The worst thing about "not using space" when it comes to computer is that it's nearly impossible to do word-breaking/line-breaking without relying on dictionary[1] which is very hard to convince software developers not using system text engine to add support for line breaking[2].

The suffer still continues to this date, Android, for instance, still lack a proper support (break by character instead of word) and few apps lack of Thai word-breaking support at all (Twitter, whose only do word break by space).

[1]: http://linux.thai.net/svn/software/libthai/trunk/data/ [2]: https://bugzilla.mozilla.org/show_bug.cgi?id=7969 it took Mozilla 9 years. Opera, on the other hand, still lacks proper Thai support.


Stuff like that is what was used to implement zalgo text

Ę̮̱͔͓ͯ͗ͫ̌̏ͫ͌́x̘̤͚̰̫̫̗̤̱̒̓ͨͯ͑̓ͥͫ̕å̰͚̓͒ͫm̛̤͕̫̳̺̩̄̓ͨͥ͜ͅp̰͉͗ͤl̵̖̗̫͍͓͋̍̐͌̐̒e̡̧͔̮̿͒͋̈́͡ ̸͉͔͗͐̍ͩͫ̀ͭz̨͎̱̟̘̓ä́͊̉̾͜͏̺̲̘l̛̥͇͖̹̻̜̈̀̀g̴̗̻͚͙̭͍̩̔̉̆ͦ͌͘oͬ̾͑̉̋҉̢͙̹̹̺̺ ̷̢͖̲͇̺̪̹̙̺̘͐̄ͬ̍͆t̶͔̣̜̟͌̀ͪ̅ͧ̒̒ͫ̚ȅ̠̪̻̄ͫ̋͝xͭ͆͝͏̮͔̜t̟̬̦̣̟͉͈̞̝ͣͫ͞,̡̼̭̘̙̜ͧ̆̀̔ͮ́ͯͯ ̢̮͎̦͙͇ͪͪ̈͌ͬ̄̓̐͞ḷ̹̺̙̜̇̉́͡o̢̻̪̠̬̍͐̉ͮͥ̑͊ͪt̢̘̬͓͕̬́ͪ̽́s̢̜̠̬̘͖̠͕ͫ͗̾͋͒̃͛̚͞ͅ ̝̣̥̳͇͎̭̾̔̀̀̔̽̕o͇ͮ̋̅͋͆̈́̔͗͟f̙̙͕̮̈ͪͯ̿̈͠ ̯͎̺͎̺̃̀͟͟d͍͍̺͂̂i̪̩̙̭̝͖ͥ͂̂̈̒̎r̥̜̃̏̃͋̓ͥ̃̉̄͘͢t̳̦̬͆͂ͬͧ̏ͬ̓y̵̮̗̟ͩ̃̾͐́ͩ ̣͍̘͈̫͓̊ͤ̚͡͝cͥͭ͐̎͆͘̕҉̫̞h̴̢̫̘͉̖ͪͩ̓ͪͯ̑͑̓̎͝a̧̢̖͔̗̬̘̯̟ͪ̐͌̍͂̊r̷̝͓̬͆̄̽̓̋ͬ̈̔͝͠ā̗͑ͬ̀c͒̎͌̔͛͘҉̘͖͖̖̯̖͖͙ṱ̶͇͚͎ͯ͋͢͝eͦ̽͆͏̟̭̠r̙̖͙̳̾ͯ̈̕ṣ͙̈͆̔͗̉ͥ̋̔̕


I've been told off before for pasting that on HN before. I'd suggest you edit your comment.


It's actually relevant here. For people less familiar with some aspects of Unicode, this is a neat example, along the same lines as the OP. Just don't try to select it!


When you say "don't try", some people take it as a personal challenge :) Why does this happen? How can it mess up my selection like this?


Mess up in what sense? Selection seems to work reasonably on that text for me in Firefox....
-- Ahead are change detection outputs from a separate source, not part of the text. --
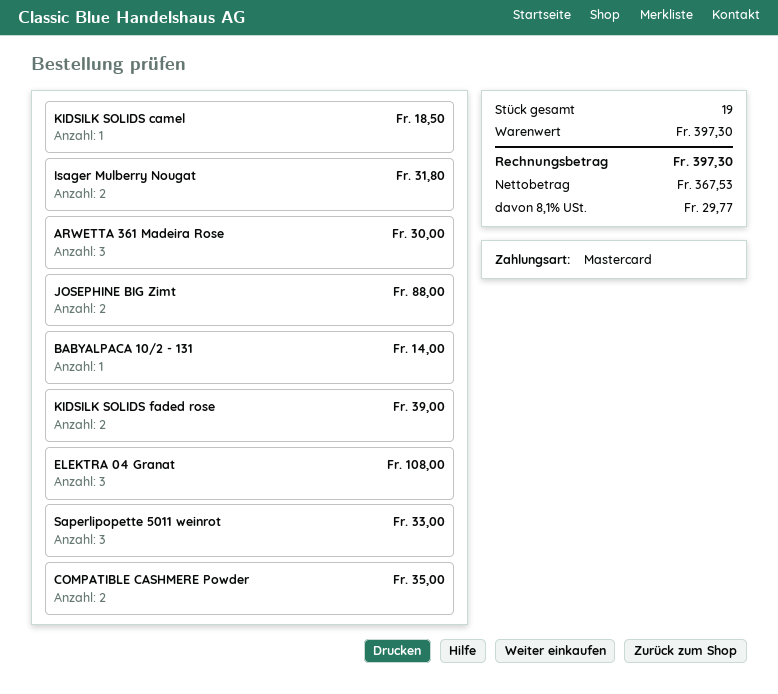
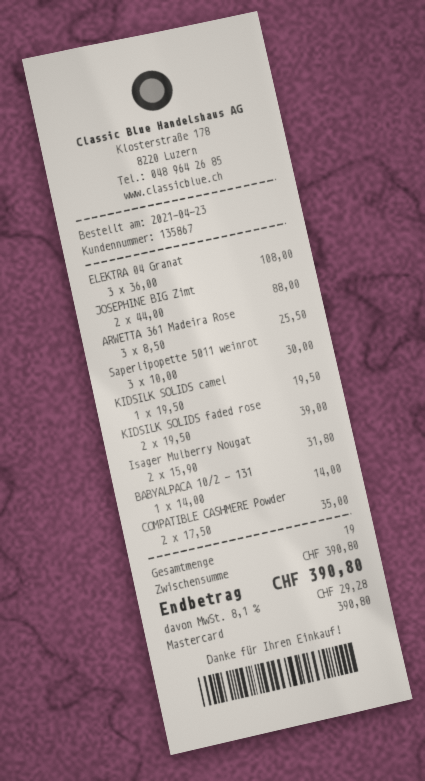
KIDSILK SOLIDS camel: 1 for 18.50 -> 1 for 19.50
ARWETTA 361 Madeira Rose: 3 for 30.00 -> 3 for 25.50
Saperlipopette 5011 weinrot: 3 for 33.00 -> 3 for 30.00
subtotal: 397.30 -> 390.80
tax: 8.1% = 29.77 -> 8.1% = 29.28
total: 397.30 -> 390.80

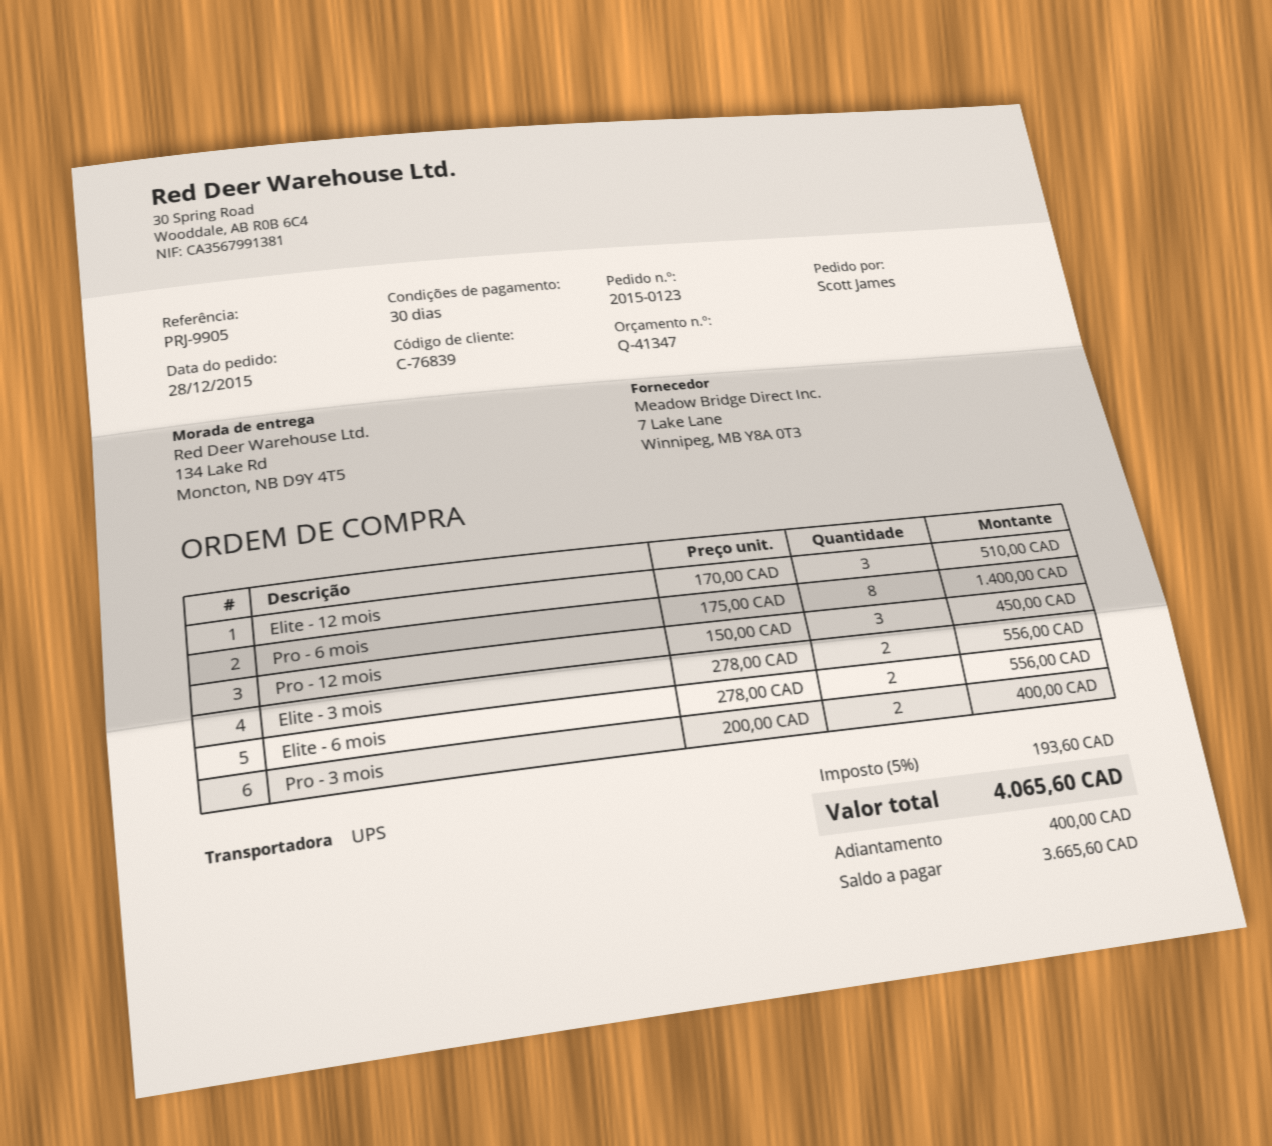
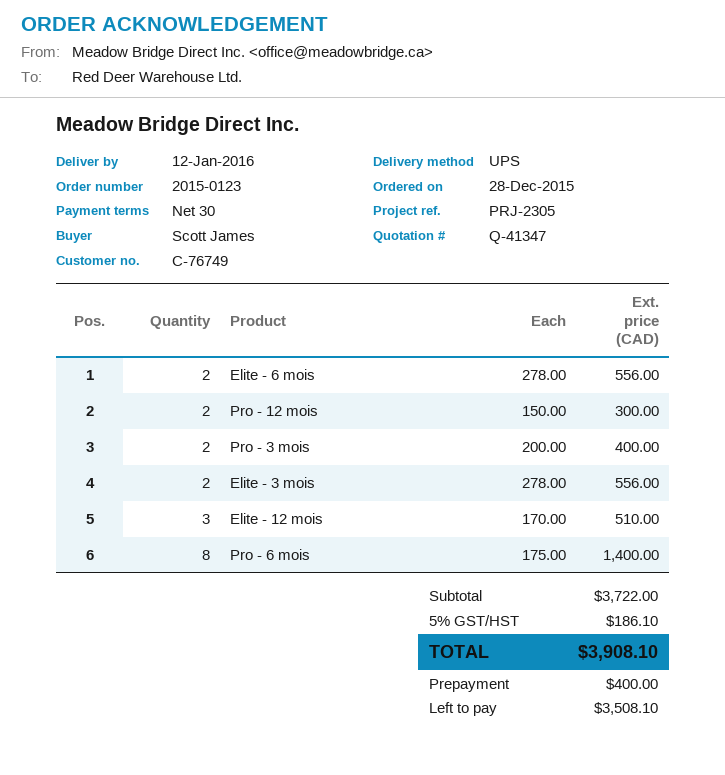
customer number: C-76839 -> C-76749
reference: PRJ-9905 -> PRJ-2305
Pro - 12 mois: 3 x 150.00 = 450.00 -> 2 x 150.00 = 300.00
tax: 5% = 193.60 -> 5% = 186.10
total: 4065.60 -> 3908.10
balance: 3665.60 -> 3508.10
It's displayed with boxes here, not the actual zalgo text (although I can paste it somewhere and looks correctly there), although my encoding is set to UTF and I can't select single boxes. The whole page kept blinking, but this was another issue (the layout of the comments, when I went over some borders it kept selecting and deselecting the whole page which caused it to blink).


Huh. Is that in Firefox? On what OS?


Chrome on Windows 7 with U.S. English regional settings... As boring a setup as it gets!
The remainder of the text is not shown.